What to do: Your task is to copy every line below that contains the word "each".

____ Listed records

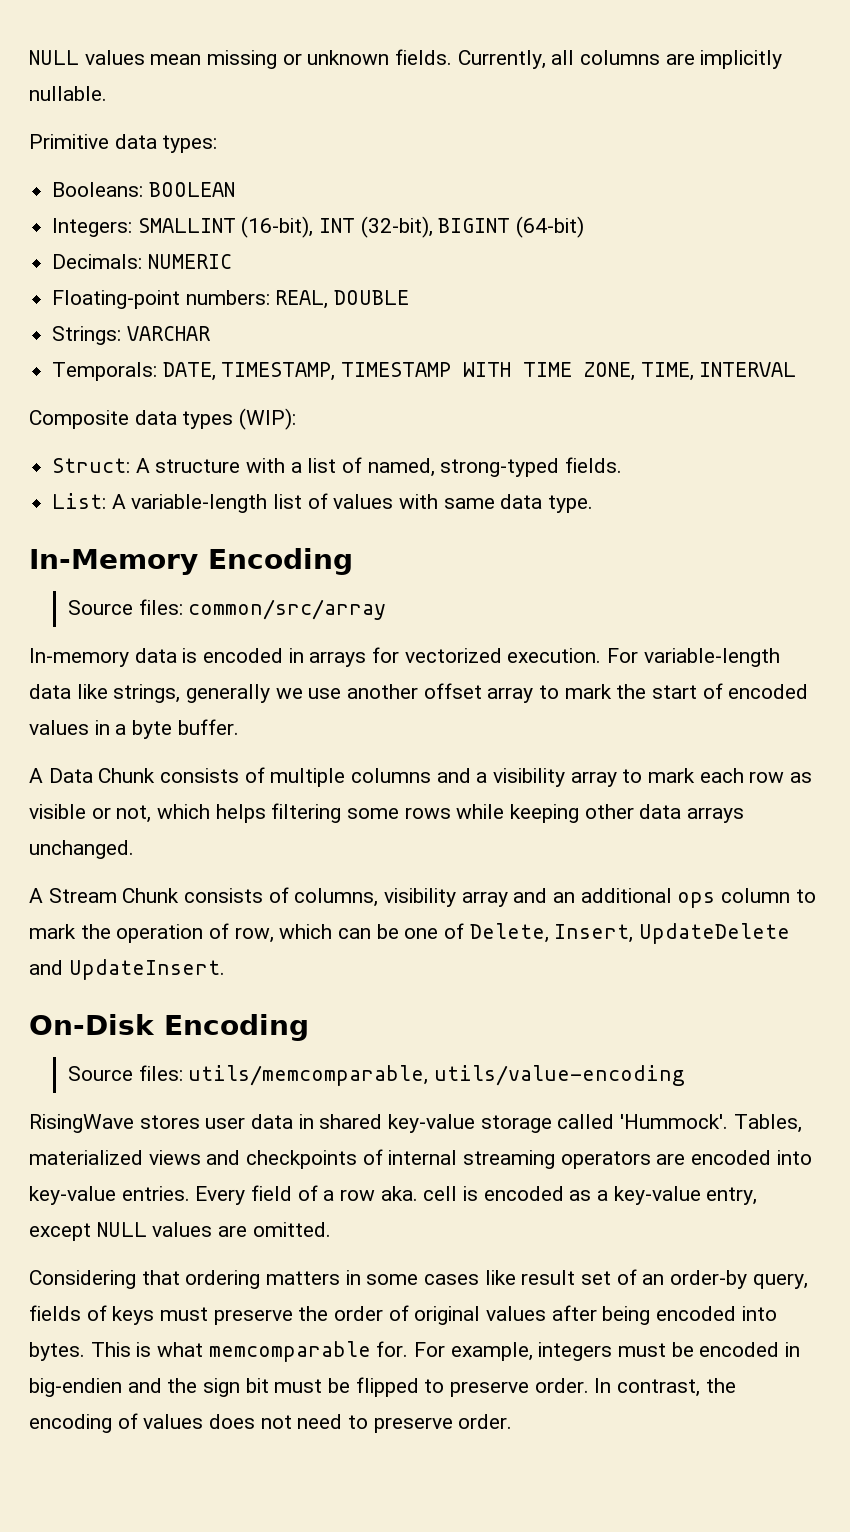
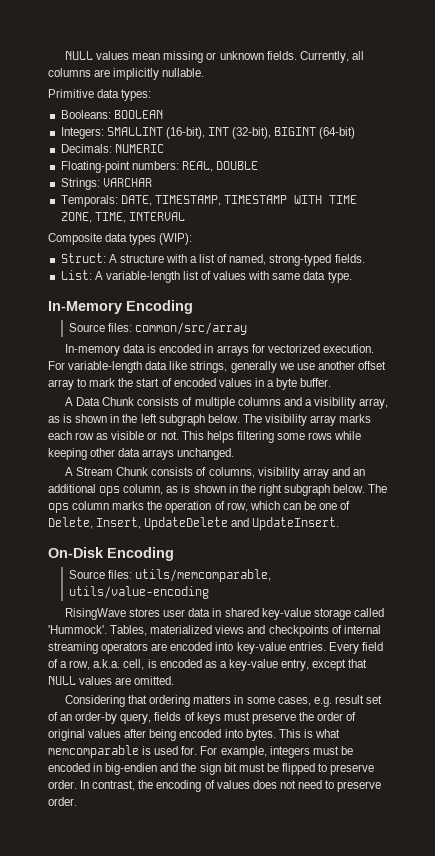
- A Data Chunk consists of multiple columns and a visibility array to mark each row as visible or not, which helps filtering some rows while keeping other data arrays unchanged.
+ A Data Chunk consists of multiple columns and a visibility array, as is shown in the left subgraph below. The visibility array marks each row as visible or not. This helps filtering some rows while keeping other data arrays unchanged.
- A Stream Chunk consists of columns, visibility array and an additional ops column to mark the operation of row, which can be one of Delete, Insert, UpdateDelete and UpdateInsert.
+ A Stream Chunk consists of columns, visibility array and an additional ops column, as is shown in the right subgraph below. The ops column marks the operation of row, which can be one of Delete, Insert, UpdateDelete and UpdateInsert.
- Every field of a row aka. cell is encoded as a key-value entry, except NULL values are omitted.
+ Every field of a row, a.k.a. cell, is encoded as a key-value entry, except that NULL values are omitted.
- Considering that ordering matters in some cases like result set of an order-by query, fields of keys must preserve the order of original values after being encoded into bytes.
+ Considering that ordering matters in some cases, e.g. result set of an order-by query, fields of keys must preserve the order of original values after being encoded into bytes.
- This is what memcomparable for.
+ This is what memcomparable is used for.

________

Solution to this task:
- A Data Chunk consists of multiple columns and a visibility array to mark each row as visible or not, which helps filtering some rows while keeping other data arrays unchanged.
+ A Data Chunk consists of multiple columns and a visibility array, as is shown in the left subgraph below. The visibility array marks each row as visible or not. This helps filtering some rows while keeping other data arrays unchanged.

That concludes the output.